_EXERCISE PROMPT_: Lines in the listing below containing the string "close" are to be identified and copied.

_SOURCE RECORDS_:
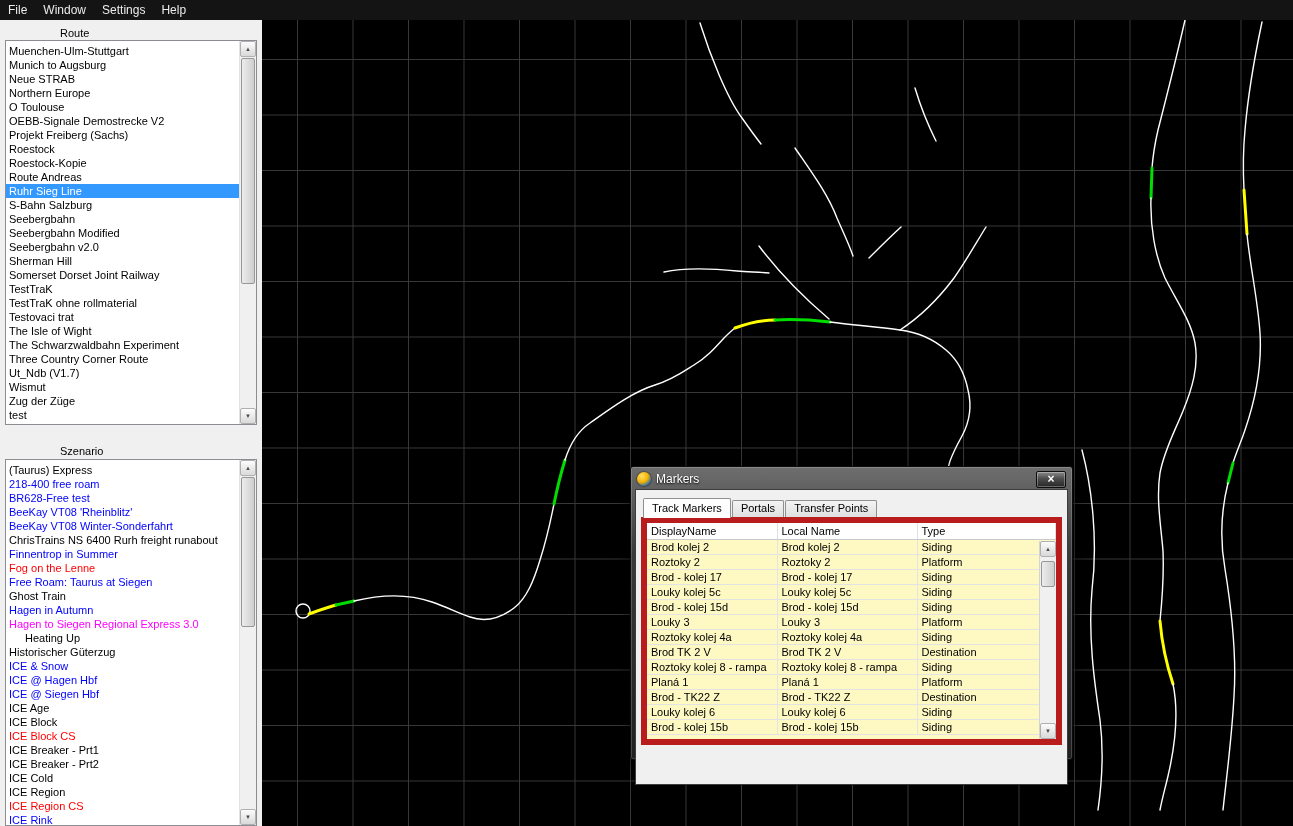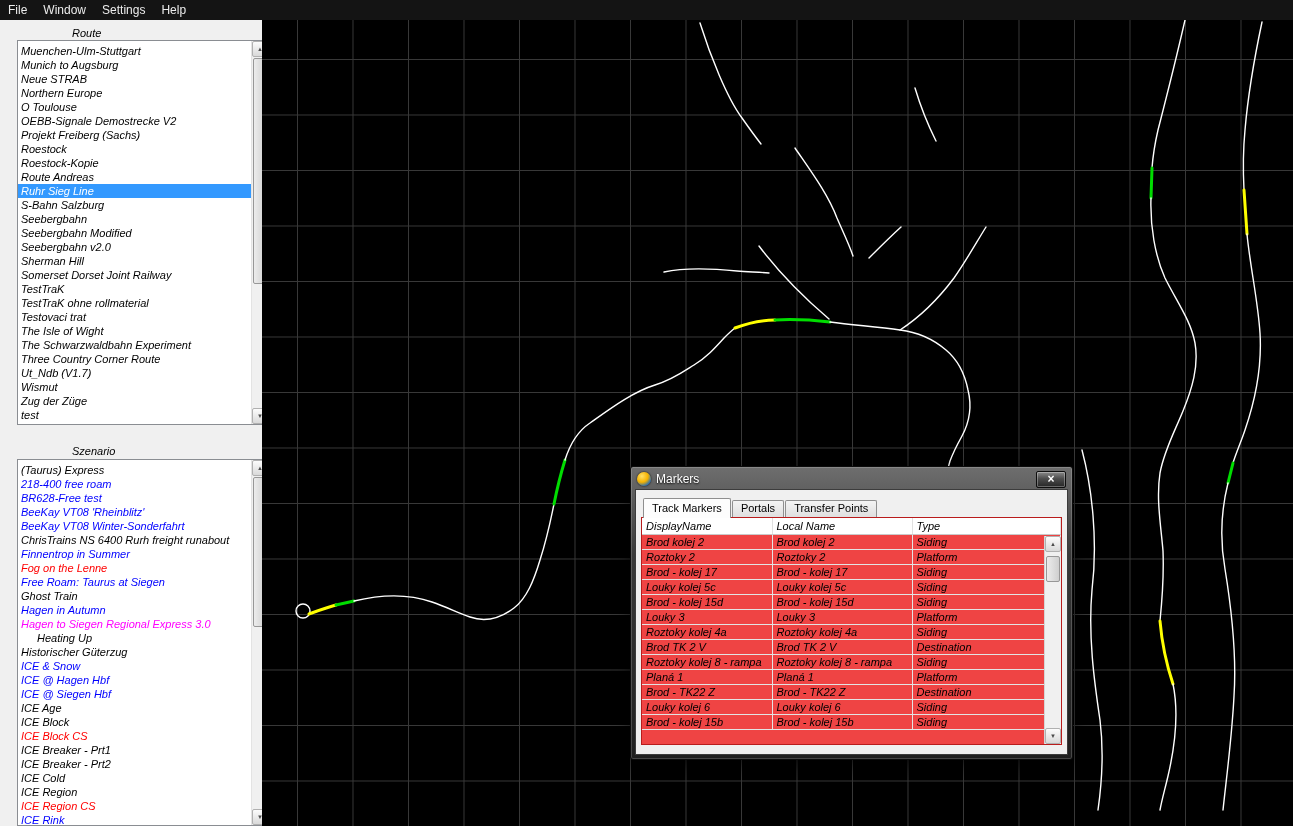--- a/index.html
+++ b/index.html
@@ -12,21 +12,21 @@
   }
   *{margin:0;padding:0;box-sizing:border-box;}
   body{font-family:"Liberation Sans","DejaVu Sans",sans-serif;background:#f0f0f0;}
   #app{position:relative;width:1293px;height:826px;overflow:hidden;background:#f0f0f0;}
 
   
   .menubar{position:absolute;left:0;top:0;width:100%;height:20px;background:#141414;display:flex;align-items:center;z-index:5;}
   .menu-item{color:#ececec;font-size:12px;padding:0 8px;height:20px;line-height:20px;cursor:default;}
 
   
-  .left-panel{position:absolute;left:12px;top:20px;width:262px;height:740px;background:#f0f0f0;font-style:italic;}
+  .left-panel{position:absolute;left:0;top:20px;width:262px;height:740px;background:#f0f0f0;}
   .panel-label{position:absolute;left:60px;font-size:11px;color:#000;}
   .label-route{top:7px;}
   .label-scenario{top:425px;}
   .listbox{position:absolute;left:5px;width:252px;background:#ffffff;border:1px solid #8a8d92;overflow:hidden;}
   .route-box{top:20px;height:385px;}
   .scenario-box{top:439px;height:367px;}
   .list-inner{position:absolute;left:0;top:0;right:17px;bottom:0;overflow:hidden;padding-top:3px;}
   .list-item{height:14px;line-height:14px;font-size:11px;padding-left:3px;color:#000;white-space:nowrap;overflow:hidden;cursor:default;}
   .list-item.selected{background:var(--selection-bg);color:#fff;}
 
@@ -53,27 +53,27 @@
   .titlebar{height:20px;display:flex;align-items:center;gap:5px;padding:8px 2px;}
   .app-icon{width:14px;height:14px;border-radius:50%;
     background:radial-gradient(circle at 35% 30%,#ffe066 0%,#f5b301 45%,#2b6fb0 75%,#123c66 100%);
     box-shadow:0 0 2px #000;}
   .titlebar .title{color:#fff;font-size:12px;text-shadow:0 1px 2px #000;}
   .close-btn{margin-left:auto;width:30px;height:17px;border:1px solid #0e0e0e;border-radius:2px;
     background:linear-gradient(#8a8a8a,#4c4c4c 45%,#262626);
     box-shadow:inset 0 0 0 1px rgba(255,255,255,.3);
     color:#fff;display:flex;align-items:center;justify-content:center;cursor:default;}
   .close-x{font-size:12px;font-weight:bold;line-height:1;}
-  .mbody{background:#f0f0f0;height:266px;border:1px solid #3c3c3c;padding:7px 5px 0 5px;}
+  .mbody{background:#f0f0f0;height:296px;border:1px solid #3c3c3c;padding:7px 5px 0 5px;}
   .tabs{display:flex;align-items:flex-end;height:20px;padding-left:2px;position:relative;z-index:2;}
   .tab{font-size:11px;height:17px;line-height:15px;padding:0 8px;margin-right:1px;
     background:linear-gradient(#f4f4f4,#dfdfdf);border:1px solid #8f8f8f;border-bottom:none;
     border-radius:2px 2px 0 0;color:#000;cursor:default;}
   .tab.active{background:#fdfdfd;height:20px;line-height:18px;margin-bottom:-1px;z-index:3;}
-  .tablewrap{position:relative;border:1px solid #b91c1c;background:#ef4444;height:228px;overflow:hidden;font-style:italic;}
+  .tablewrap{position:relative;border:6px solid #b91c1c;background:#fef9c3;height:228px;overflow:hidden;}
   table{border-collapse:collapse;width:100%;table-layout:fixed;}
   th{font-weight:400;text-align:left;font-size:11px;height:16px;padding:1px 4px;
      border-right:1px solid #e0e0e0;border-bottom:1px solid #c9c9c9;background:#fff;white-space:nowrap;overflow:hidden;}
   td{font-size:11px;height:14px;padding:1px 4px;border-right:1px solid #e3e3e3;border-bottom:1px solid #e3e3e3;
      white-space:nowrap;overflow:hidden;}
   .tablewrap .vscroll{top:18px;border-left:1px solid #d5d5d5;}
 </style>
 </head>
 <body>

_REPLY_:
   .close-btn{margin-left:auto;width:30px;height:17px;border:1px solid #0e0e0e;border-radius:2px;
   .close-x{font-size:12px;font-weight:bold;line-height:1;}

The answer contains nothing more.